Future Tense

We Shouldn’t Be Looking for Aliens. We Should Be Hiding From Them.

Stay in the shadows, James Mattis. And keep us there with you.

Brendan Smialowski/AFP/Getty Images

It’s rare these days to come across a blockbuster news report that isn’t, in one way or another, about the Trump administration, but a recent New York Times story manages to be just that. The article—enticingly titled “Glowing Auras and ‘Black Money’”—discusses a shadowy initiative within the Pentagon that set out to investigate UFOs. As Daniel Politi noted in Slate over the weekend, it’s hard to say what, if anything, the program found. Nevertheless, the mere existence of the initiative has generated a flurry of attention online, with many glomming on to a second NYT story about an unexplained sighting and others fixating on reports of a Las Vegas facility that stores mysterious alloys.

There are, of course, reasons to be skeptical about the reported $22 million in funding that went to the program. Key among them is surely that, according to the New York Times, “Most of the money went to an aerospace research company run by a billionaire entrepreneur and longtime friend of [Harry] Reid’s, Robert Bigelow, who is currently working with NASA to produce expandable craft for humans to use in space.” While the story suggests that Bigelow is a true believer, it’s still disquieting to learn that the program funneled cash to an ally of the senator who pushed for it in the first place.

That said, in the larger scheme of U.S. defense funding, $22 million is practically a rounding error. Like the military’s investigations into psychic warfare, which reportedly carried a similar price tag, it seems reasonable enough to at least look at unexplained phenomena, even if those inquiries fail to generate actionable information. Whether or not they have terrestrial origins, these supposed wonders are surely worth examining, if only because they might present a real security risk. It’s certainly not the worst thing that the Department of Defense could do with its massive budget.

But if this dark money really is meant to secure the homeland—and let’s just suppose, for now, that it is—it still might be put to better use. If the available evidence even begins to suggest that intelligent aliens are really capable of visiting us, we probably shouldn’t be dedicating our resources to chasing down their exploratory craft.
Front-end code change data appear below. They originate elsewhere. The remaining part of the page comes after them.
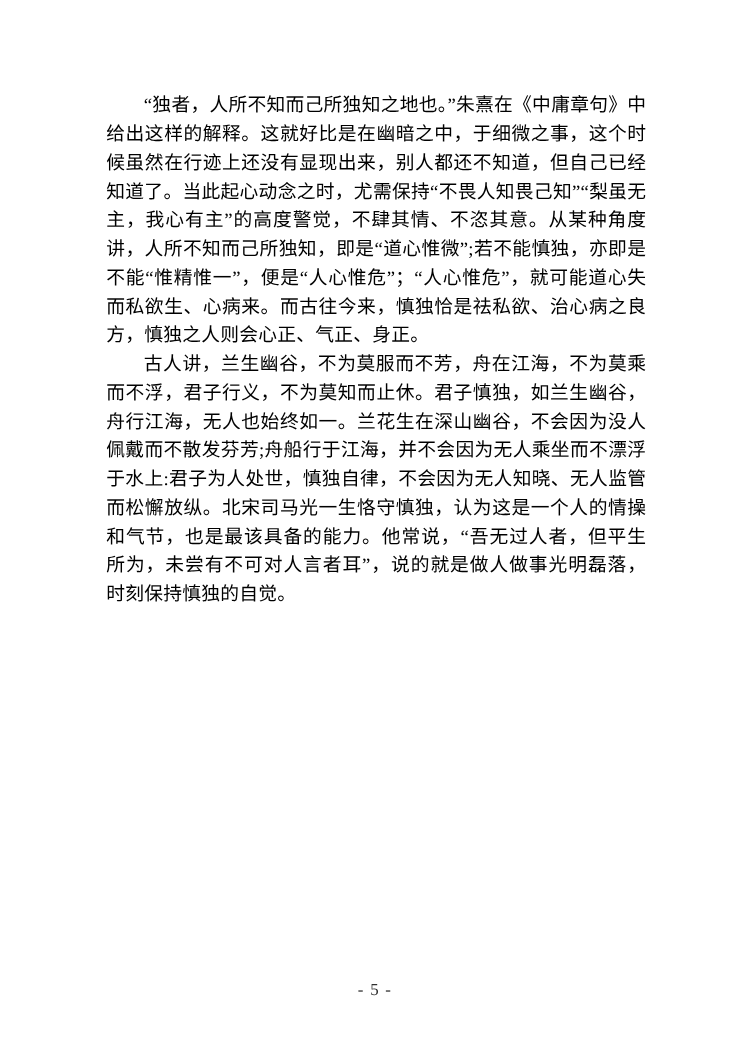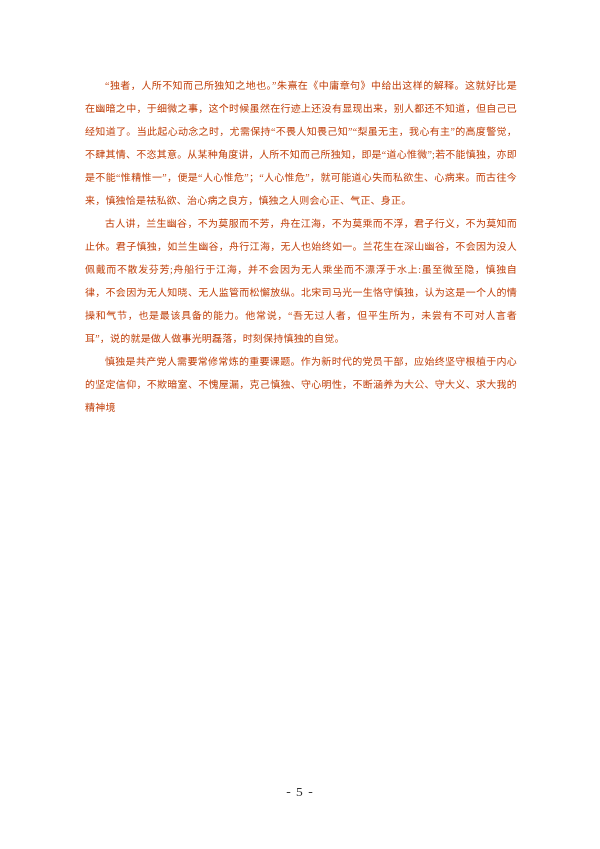--- a/index.html
+++ b/index.html
@@ -17,23 +17,23 @@
   }
   .text-block {
     position: absolute;
     left: 85px;
     top: 74px;
     width: 432px;
   }
   .text-block p {
     margin: 0;
     padding: 0;
-    font-size: 10px;
+    font-size: 15px;
     line-height: 23px;
-    color: #c2410c;
+    color: #000000;
     text-indent: 2em;
     text-align: justify;
     text-justify: inter-ideograph;
     letter-spacing: 0.2px;
     word-break: break-all;
   }
   .page-number {
     position: absolute;
     left: 0;
     top: 784px;
@@ -44,17 +44,16 @@
     letter-spacing: 1px;
     font-family: "Liberation Serif", "DejaVu Serif", serif;
   }
 </style>
 </head>
 <body>
 
 <div class="page">
   <div class="text-block">
     <p>“独者，人所不知而己所独知之地也。”朱熹在《中庸章句》中给出这样的解释。这就好比是在幽暗之中，于细微之事，这个时候虽然在行迹上还没有显现出来，别人都还不知道，但自己已经知道了。当此起心动念之时，尤需保持“不畏人知畏己知”“梨虽无主，我心有主”的高度警觉，不肆其情、不恣其意。从某种角度讲，人所不知而己所独知，即是“道心惟微”;若不能慎独，亦即是不能“惟精惟一”，便是“人心惟危”；“人心惟危”，就可能道心失而私欲生、心病来。而古往今来，慎独恰是祛私欲、治心病之良方，慎独之人则会心正、气正、身正。</p>
-    <p>古人讲，兰生幽谷，不为莫服而不芳，舟在江海，不为莫乘而不浮，君子行义，不为莫知而止休。君子慎独，如兰生幽谷，舟行江海，无人也始终如一。兰花生在深山幽谷，不会因为没人佩戴而不散发芬芳;舟船行于江海，并不会因为无人乘坐而不漂浮于水上:虽至微至隐，慎独自律，不会因为无人知晓、无人监管而松懈放纵。北宋司马光一生恪守慎独，认为这是一个人的情操和气节，也是最该具备的能力。他常说，“吾无过人者，但平生所为，未尝有不可对人言者耳”，说的就是做人做事光明磊落，时刻保持慎独的自觉。</p>
-    <p>慎独是共产党人需要常修常炼的重要课题。作为新时代的党员干部，应始终坚守根植于内心的坚定信仰，不欺暗室、不愧屋漏，克己慎独、守心明性，不断涵养为大公、守大义、求大我的精神境</p>
+    <p>古人讲，兰生幽谷，不为莫服而不芳，舟在江海，不为莫乘而不浮，君子行义，不为莫知而止休。君子慎独，如兰生幽谷，舟行江海，无人也始终如一。兰花生在深山幽谷，不会因为没人佩戴而不散发芬芳;舟船行于江海，并不会因为无人乘坐而不漂浮于水上:君子为人处世，慎独自律，不会因为无人知晓、无人监管而松懈放纵。北宋司马光一生恪守慎独，认为这是一个人的情操和气节，也是最该具备的能力。他常说，“吾无过人者，但平生所为，未尝有不可对人言者耳”，说的就是做人做事光明磊落，时刻保持慎独的自觉。</p>
   </div>
   <div class="page-number">- 5 -</div>
 </div>
 
 </body></html>

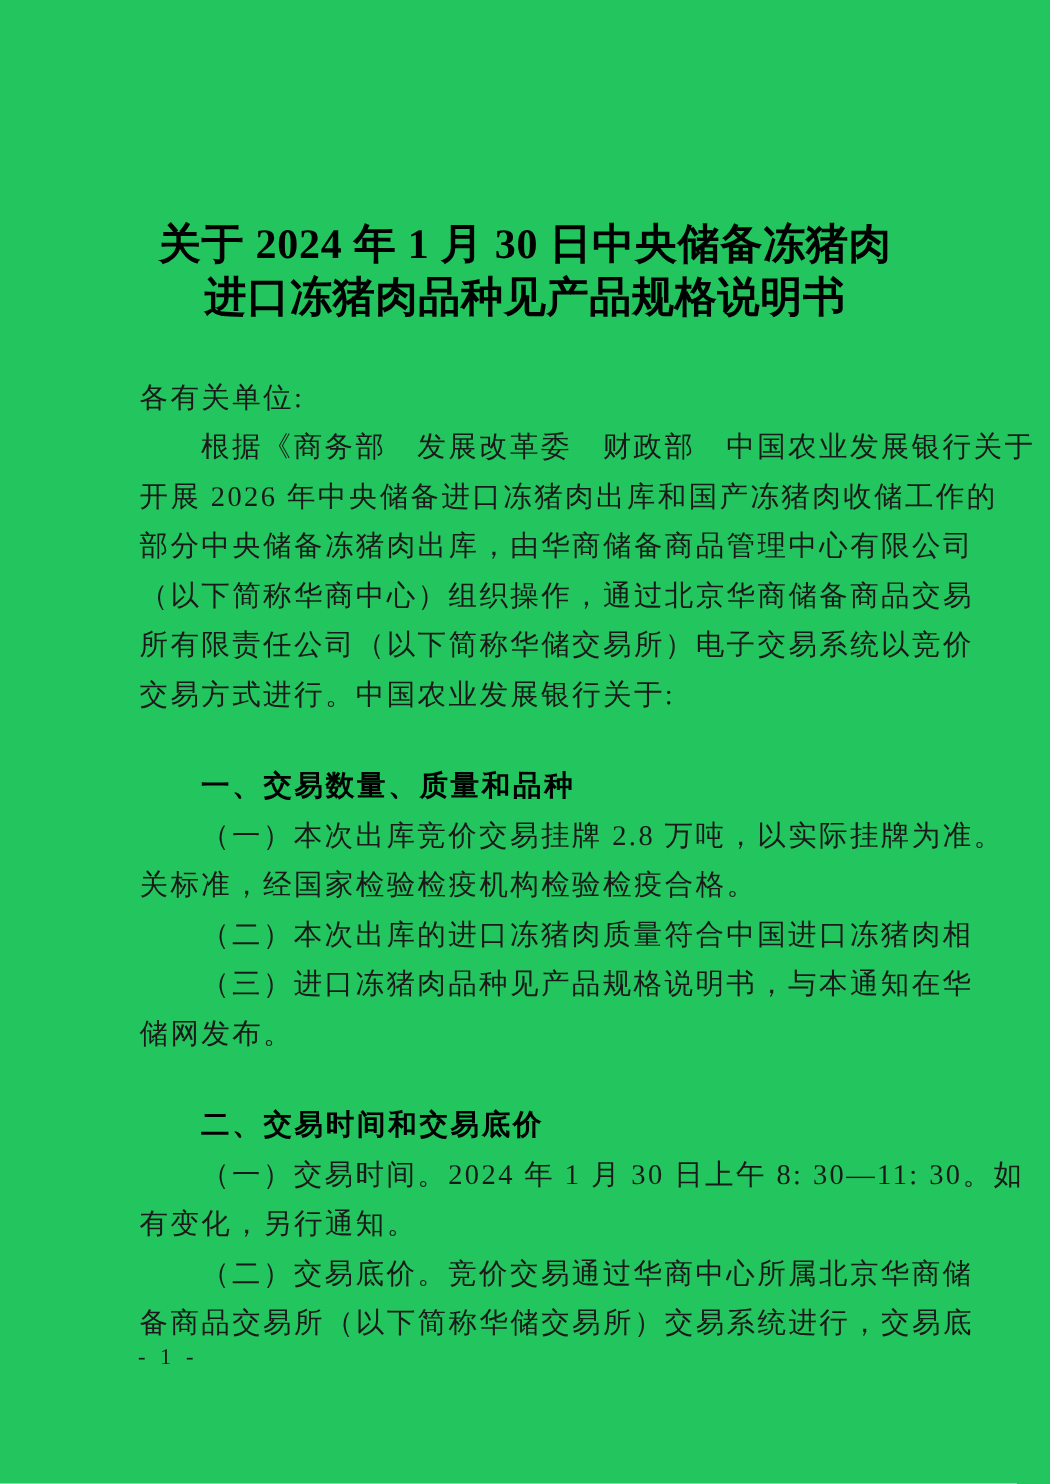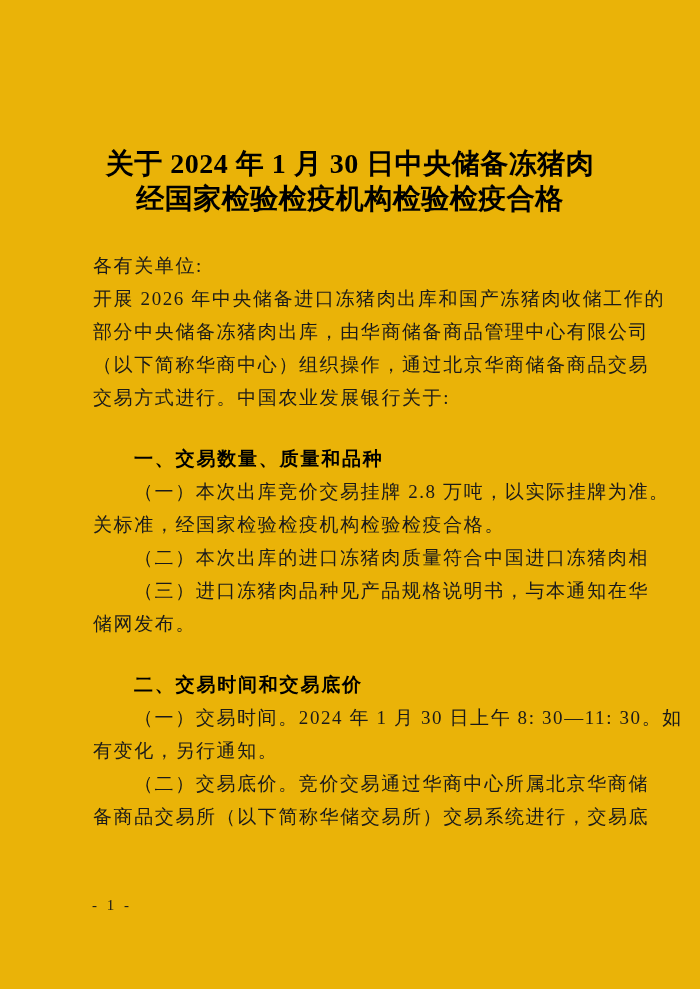--- a/index.html
+++ b/index.html
@@ -4,21 +4,21 @@
 <style>
   html, body {
     margin: 0;
     padding: 0;
     background: #e8e8e8;
   }
   .page {
     position: relative;
     width: 700px;
     height: 989px;
-    background: #eab308;
+    background: #22c55e;
     overflow: hidden;
     font-family: "Liberation Serif", "DejaVu Serif", serif;
     color: #1a1a1a;
   }
   .doc-title {
     position: absolute;
     top: 146px;
     left: 0;
     width: 700px;
     margin: 0;
@@ -65,28 +65,30 @@
     color: #1a1a1a;
   }
 </style>
 </head>
 <body>
 
 <div class="page">
 
   <h1 class="doc-title">
     <div class="title-line">关于 2024 年 1 月 30 日中央储备冻猪肉</div>
-    <div class="title-line">经国家检验检疫机构检验检疫合格</div>
+    <div class="title-line">进口冻猪肉品种见产品规格说明书</div>
   </h1>
 
   <div class="doc-body" id="doc-body">
       <div class="doc-line">各有关单位:</div>
+      <div class="doc-line indent">根据《商务部　发展改革委　财政部　中国农业发展银行关于</div>
       <div class="doc-line">开展 2026 年中央储备进口冻猪肉出库和国产冻猪肉收储工作的</div>
       <div class="doc-line">部分中央储备冻猪肉出库，由华商储备商品管理中心有限公司</div>
       <div class="doc-line">（以下简称华商中心）组织操作，通过北京华商储备商品交易</div>
+      <div class="doc-line">所有限责任公司（以下简称华储交易所）电子交易系统以竞价</div>
       <div class="doc-line">交易方式进行。中国农业发展银行关于:</div>
       <div class="doc-line indent heading">一、交易数量、质量和品种</div>
       <div class="doc-line indent">（一）本次出库竞价交易挂牌 2.8 万吨，以实际挂牌为准。</div>
       <div class="doc-line">关标准，经国家检验检疫机构检验检疫合格。</div>
       <div class="doc-line indent">（二）本次出库的进口冻猪肉质量符合中国进口冻猪肉相</div>
       <div class="doc-line indent">（三）进口冻猪肉品种见产品规格说明书，与本通知在华</div>
       <div class="doc-line">储网发布。</div>
       <div class="doc-line indent heading">二、交易时间和交易底价</div>
       <div class="doc-line indent">（一）交易时间。2024 年 1 月 30 日上午 8: 30—11: 30。如</div>
       <div class="doc-line">有变化，另行通知。</div>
To the contrary, if we believe there’s even a chance they’re coming, we should be doing everything we can to hide from them.

Assuming that there are aliens out there—and that they’re technologically advanced enough to cross the massive chasm of space that separates us—it’s unlikely that they’d see us as anything but insects. Though they might not do so maliciously, their first response to contact might be to send in the exterminators. In its most cynical form, this premise has come to be associated with the work of Chinese science fiction writer Liu Cixin. Here’s how Ross Andersen lays out Liu’s concerns in a recent article for the Atlantic:

No civilization should ever announce its presence to the cosmos, [Liu] says. Any other civilization that learns of its existence will perceive it as a threat to expand—as all civilizations do, eliminating their competitors until they encounter one with superior technology and are themselves eliminated. This grim cosmic outlook is called “dark-forest theory,” because it conceives of every civilization in the universe as a hunter hiding in a moonless woodland, listening for the first rustlings of a rival.

Many others share similar worries, even if they don’t fear that our interplanetary others would be actively predatory. In a Slate article from 2015, Dan Falk described science fiction writer (and planetary scientist) David Brin’s objection to initiating alien contact: “He points to the history of our own planet, in which encounters between cultures of greatly differing technological sophistication rarely go well.” Famously, terrestrial pathogens beat back alien invaders in The War of the Worlds. If Brin is right, however, even a well-meaning visitor might accidentally destroy our entire biome.

That said, if the aliens are already here—and there plenty of reasons to challenge evidence for that contention—it may already be too late to hide. So long as the government is committed to fiscal boondoggles, however, we should hope that they’re focused on the ones most likely to keep us safe. Where aliens are concerned, dark money is probably fine, but going dark might be just a little better.